▸ TASK: Filter the entries down to the lines holding "order", then copy those lines.

▸ TASK DATA:
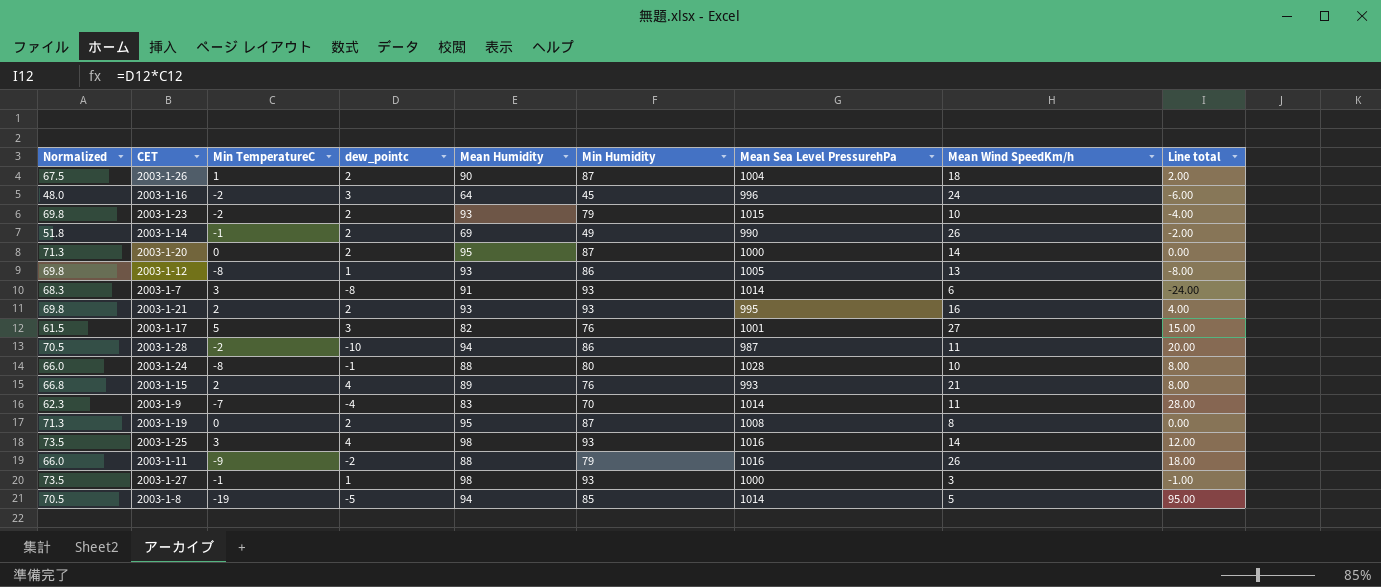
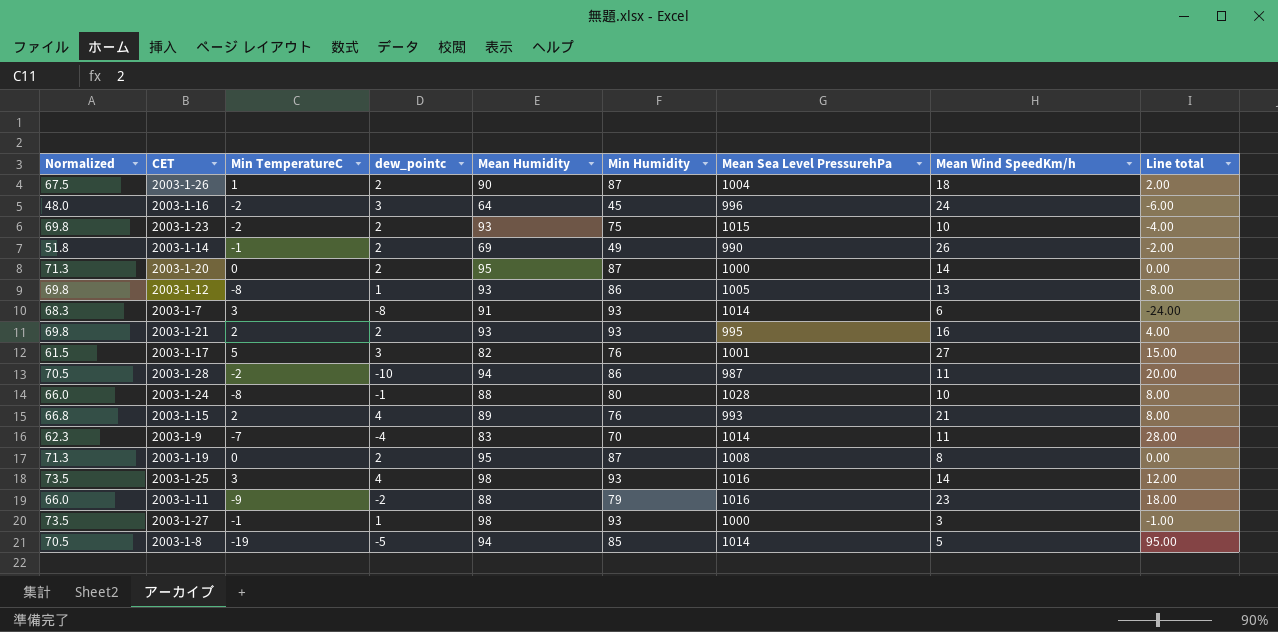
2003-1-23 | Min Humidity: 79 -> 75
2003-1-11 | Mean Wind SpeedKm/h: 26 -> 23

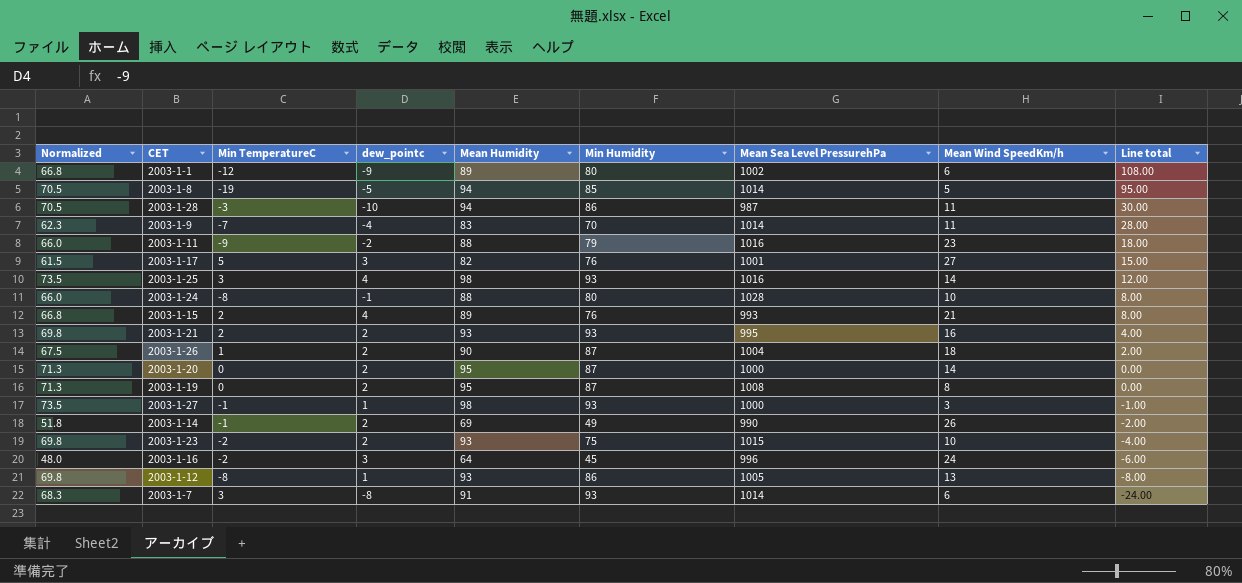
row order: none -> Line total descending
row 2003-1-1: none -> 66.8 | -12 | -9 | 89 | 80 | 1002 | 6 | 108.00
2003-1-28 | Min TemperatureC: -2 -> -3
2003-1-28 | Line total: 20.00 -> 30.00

...

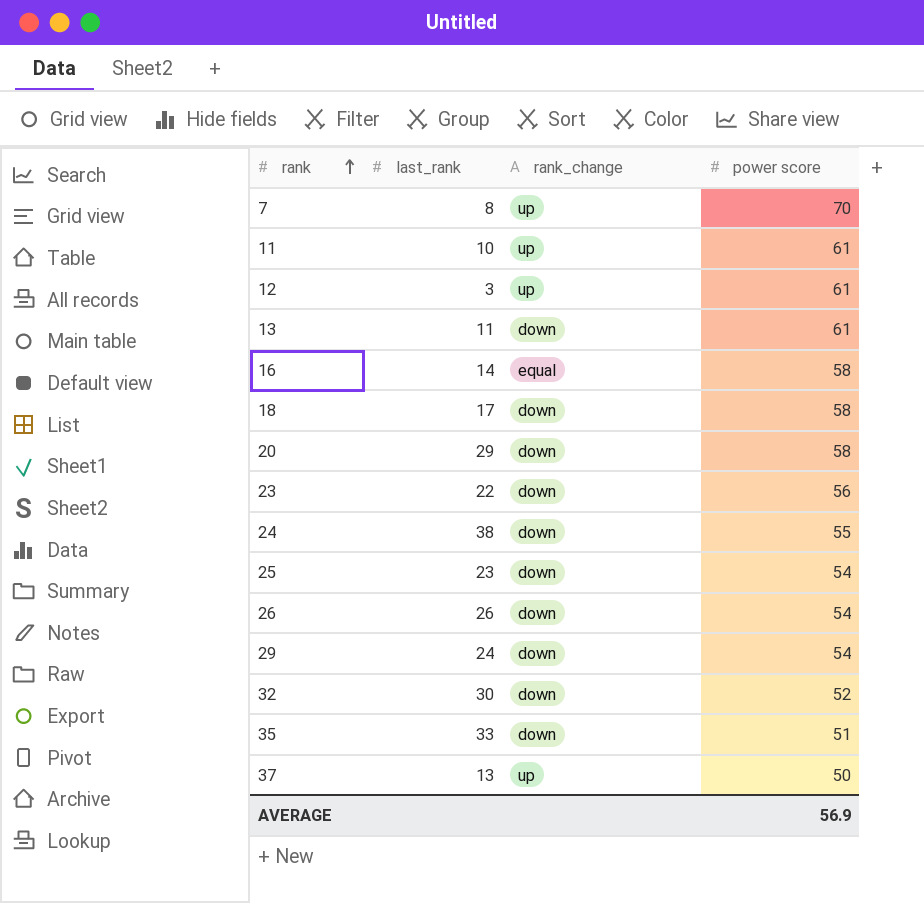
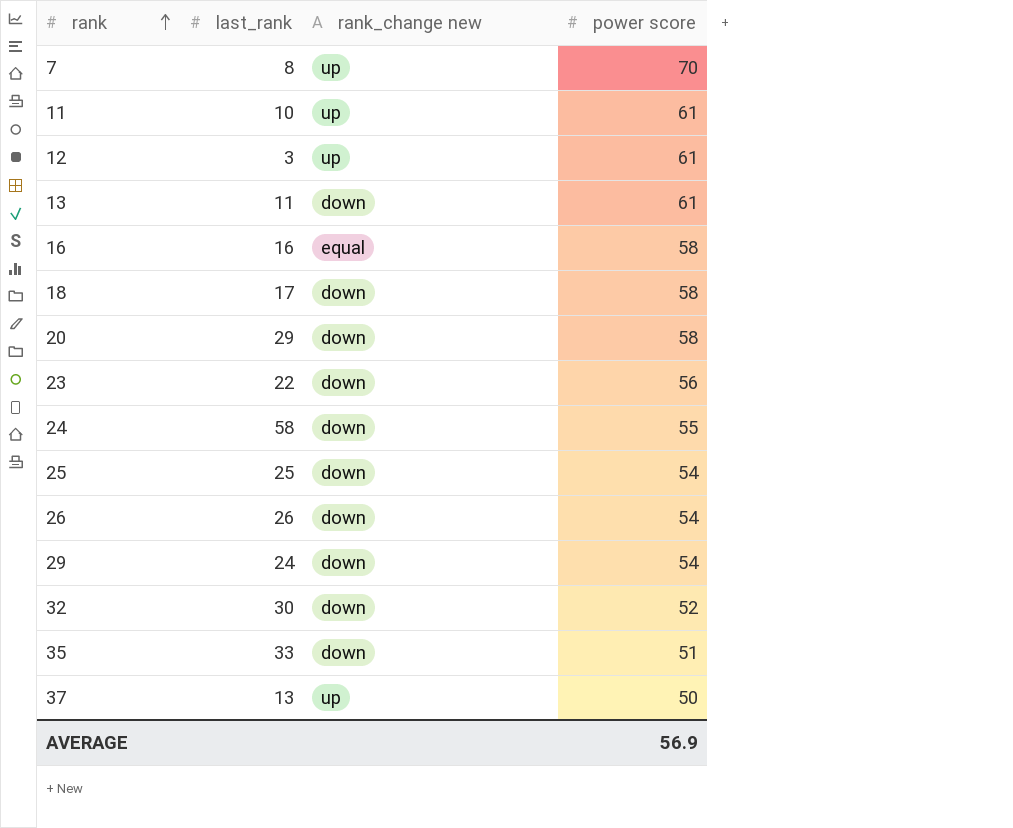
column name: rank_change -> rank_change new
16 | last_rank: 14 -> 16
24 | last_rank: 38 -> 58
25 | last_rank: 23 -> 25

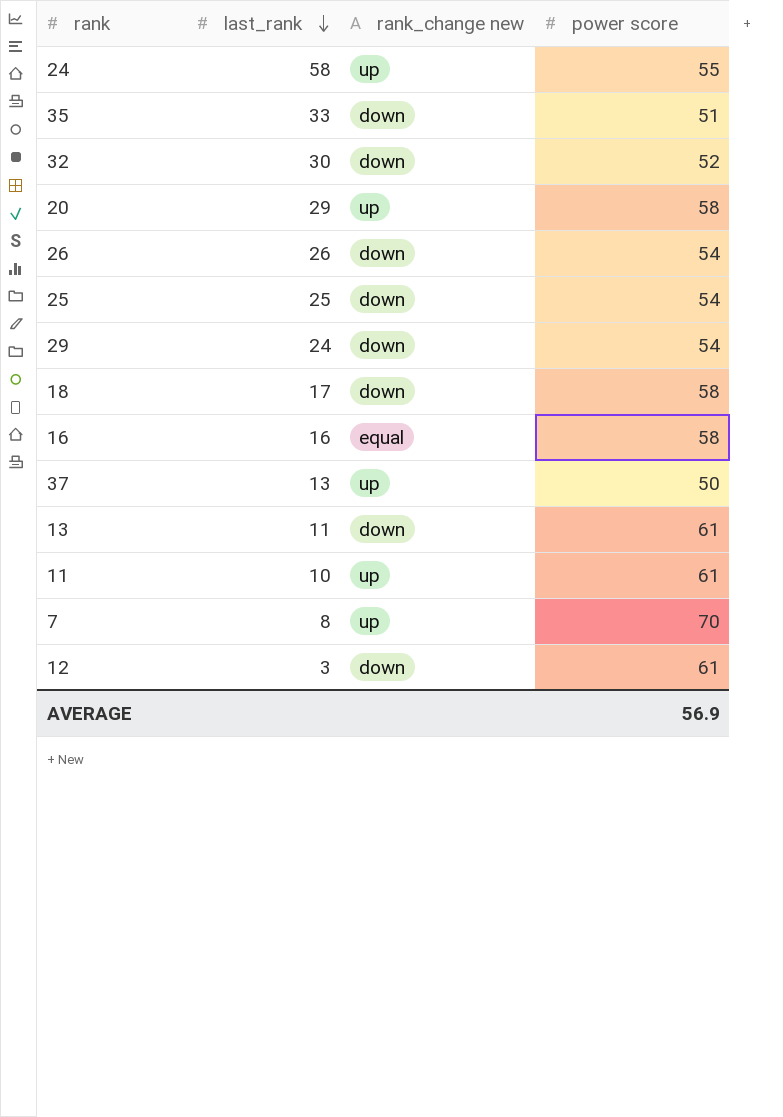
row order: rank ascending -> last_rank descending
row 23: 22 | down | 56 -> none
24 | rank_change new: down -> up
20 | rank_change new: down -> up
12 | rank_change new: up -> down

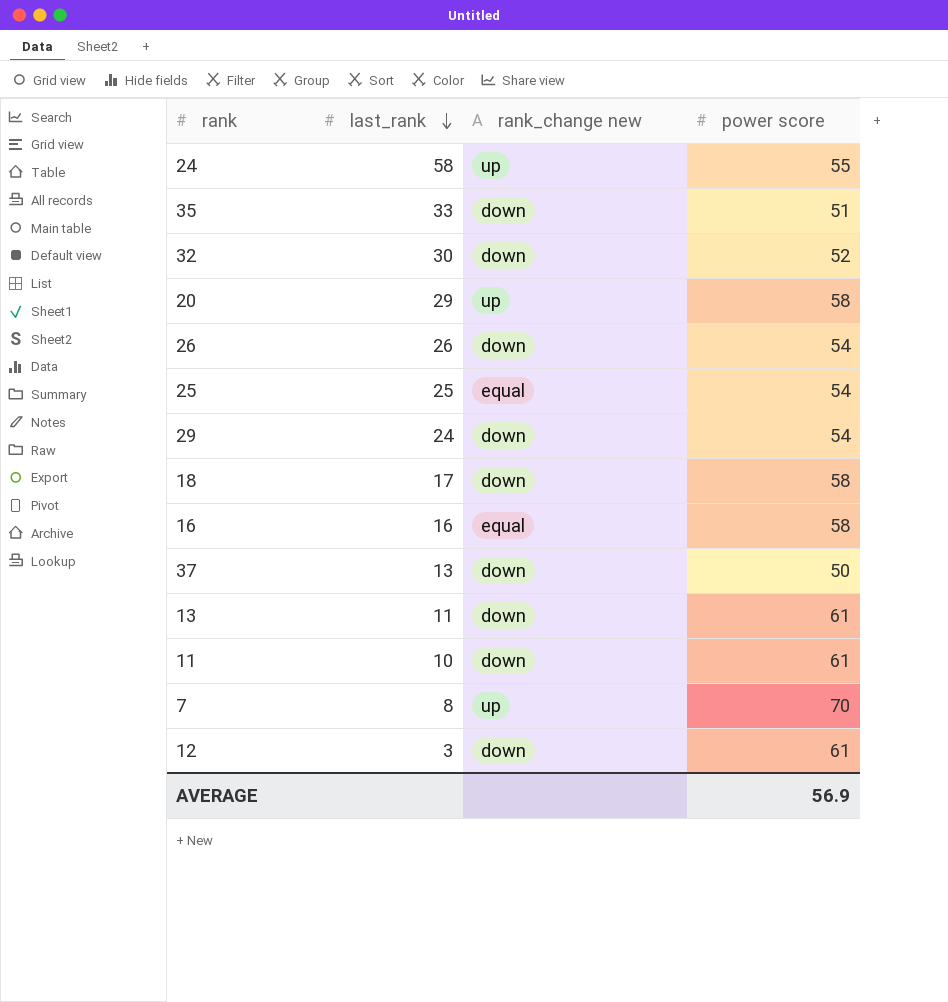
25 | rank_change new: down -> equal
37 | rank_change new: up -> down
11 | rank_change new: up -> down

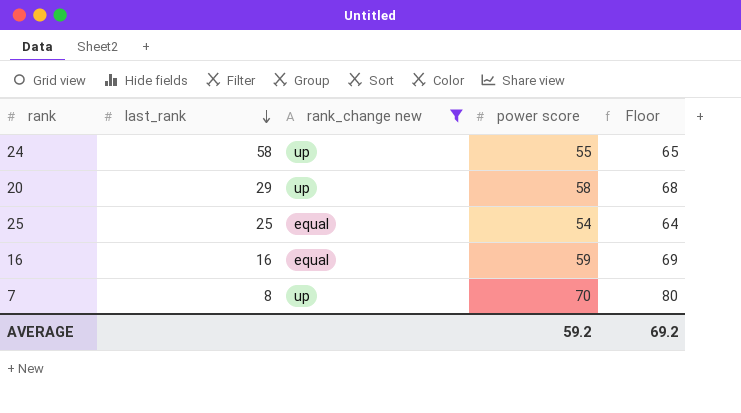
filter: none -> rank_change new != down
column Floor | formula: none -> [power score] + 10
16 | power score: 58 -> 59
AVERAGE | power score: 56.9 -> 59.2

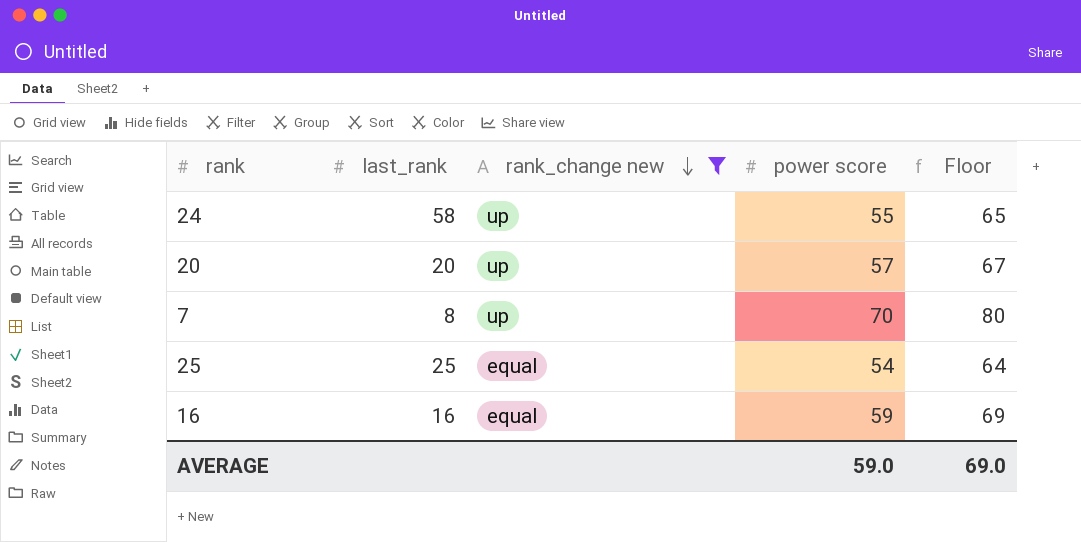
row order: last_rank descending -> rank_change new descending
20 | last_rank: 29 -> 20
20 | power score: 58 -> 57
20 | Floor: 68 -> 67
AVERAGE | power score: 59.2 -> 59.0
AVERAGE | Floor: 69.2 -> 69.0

--

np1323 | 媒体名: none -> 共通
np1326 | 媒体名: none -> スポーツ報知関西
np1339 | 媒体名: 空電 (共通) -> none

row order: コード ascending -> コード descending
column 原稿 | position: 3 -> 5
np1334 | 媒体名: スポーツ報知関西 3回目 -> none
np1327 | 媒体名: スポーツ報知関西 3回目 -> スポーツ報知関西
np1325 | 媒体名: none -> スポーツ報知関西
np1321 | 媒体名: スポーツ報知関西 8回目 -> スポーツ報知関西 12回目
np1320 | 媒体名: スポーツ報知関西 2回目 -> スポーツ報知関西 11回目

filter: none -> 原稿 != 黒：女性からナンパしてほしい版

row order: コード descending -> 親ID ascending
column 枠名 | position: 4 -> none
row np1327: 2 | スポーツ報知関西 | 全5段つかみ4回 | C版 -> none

▸ ANSWER BOX:
row order: none -> Line total descending
row order: rank ascending -> last_rank descending
row order: last_rank descending -> rank_change new descending
row order: コード ascending -> コード descending
row order: コード descending -> 親ID ascending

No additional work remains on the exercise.